Ellen Garnett Kladky

Grant Type

Dissertation Fieldwork Grant

Institutional Affiliation

California, Irvine, U. of

Grant number

Gr. 9824

Approve Date

April 30, 2019

Project Title

Kladky, Ellen (California, Irvine, U. of) "Pedagogies of Love: Family, Finance, and Social Intervention Programs in Deindustrialized Appalachia"

ELLEN KLADKY, then a graduate student at University of California, Irvine, California, was awarded a grant in April 2019 to aid research on “Pedagogies of Love: Family, Finance, and Social Intervention Programs in Deindustrialized Appalachia,” supervised by Dr. Bill Maurer. This dissertation examines the Christian debt refusal movement in Appalachia to analyze the way that deindustrialization, consumer debt, and evolving discourse around race and privilege have reconfigured the parameters of financial inclusion and economic inequality.
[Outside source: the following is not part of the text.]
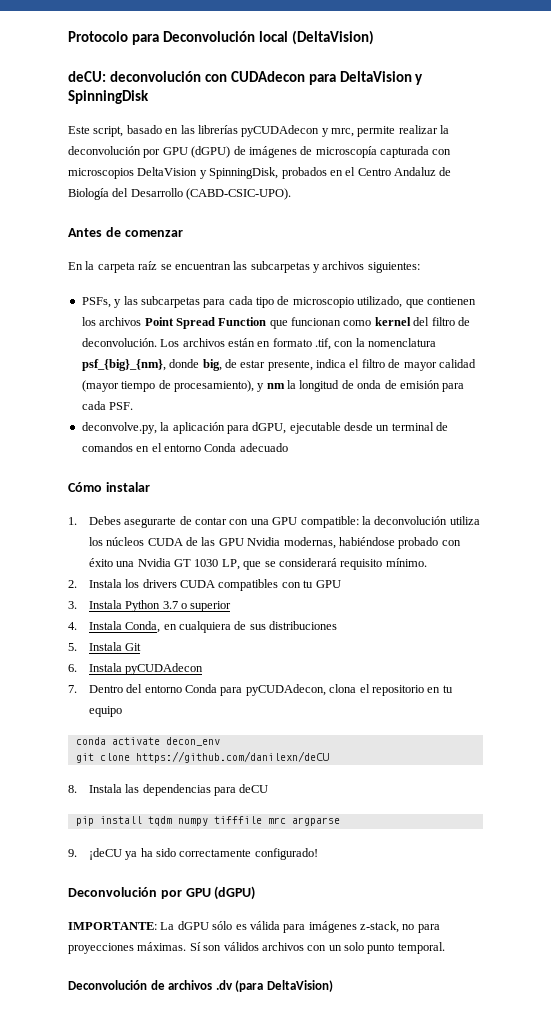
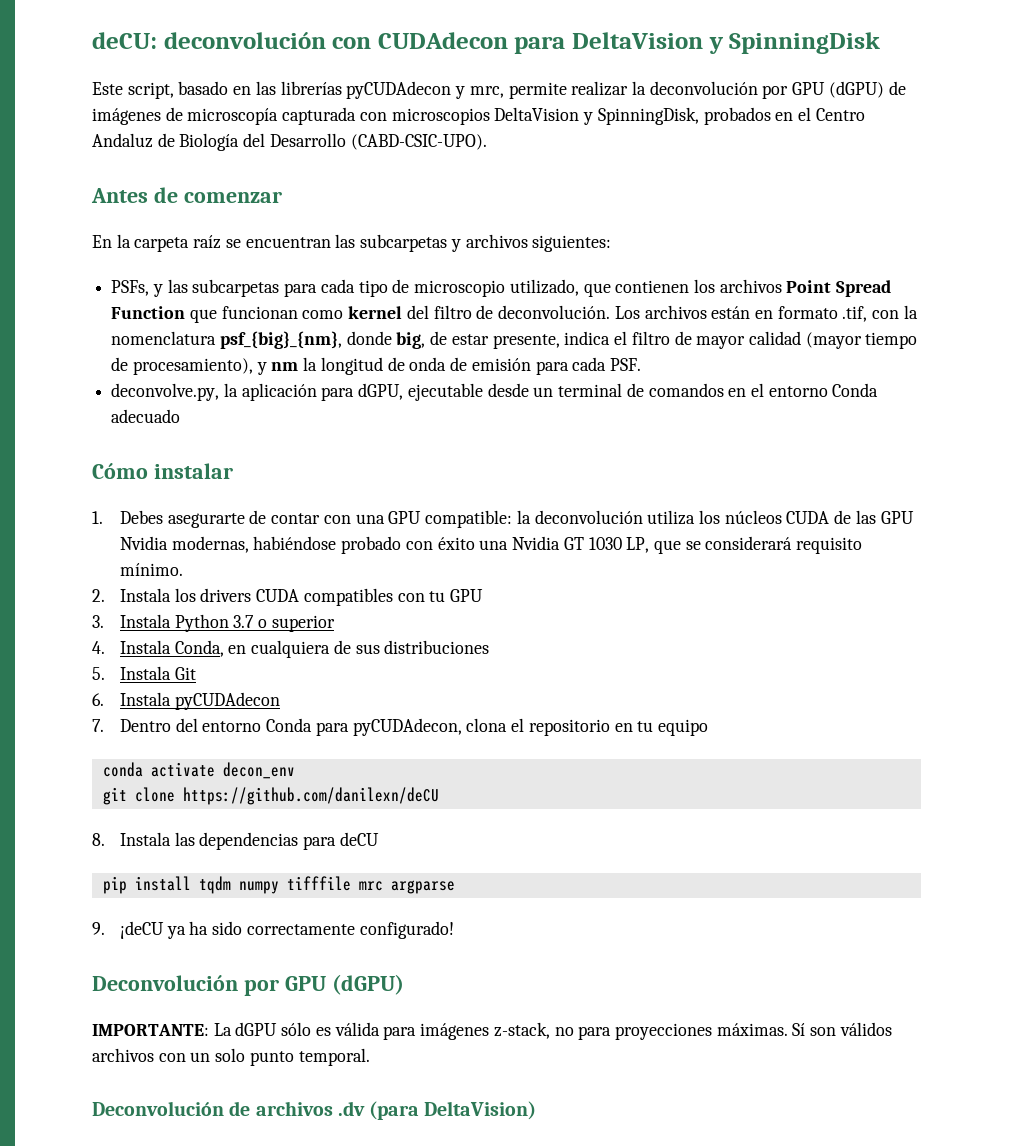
[68,30,375,45] Protocolo para Deconvolución local (DeltaVision) // -> (92, 40) none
Across the US, household debt is at an all-time high. But a massively popular Christian debt refusal movement is prompting mostly white participants to opt out of a key form of racial-economic privilege: favorable access to consumer credit. To do so, they commit financial iconoclasm, cutting up their credit cards and declaring their freedom from FICO scores, all in the name of preserving the nuclear family unit. The grantee argues that evangelical financial programs turn the premise of financial inclusion on its head, recognizing the increasingly predatory nature of debt for many consumers, especially in light of neoliberal demands for household austerity and a half-century of economic disinvestment in deindustrialized communities. These programs, it is contended, attempt to discursively entrench the idea of an even economic playing field while teaching participants to shore up the economic dividends of whiteness outside of the consumer debt system. Ultimately, this research theorizes the relationship between white working-class identity, the consumer debt crisis, and the ongoing project of racial capitalism in order to better understand and counter systems of economic inequality. Through analysis of the affective landscape of class stagnation and mobility, it argues that the changing role of consumer debt in everyday economic life requires new ways of understanding both social class and whiteness in the United States.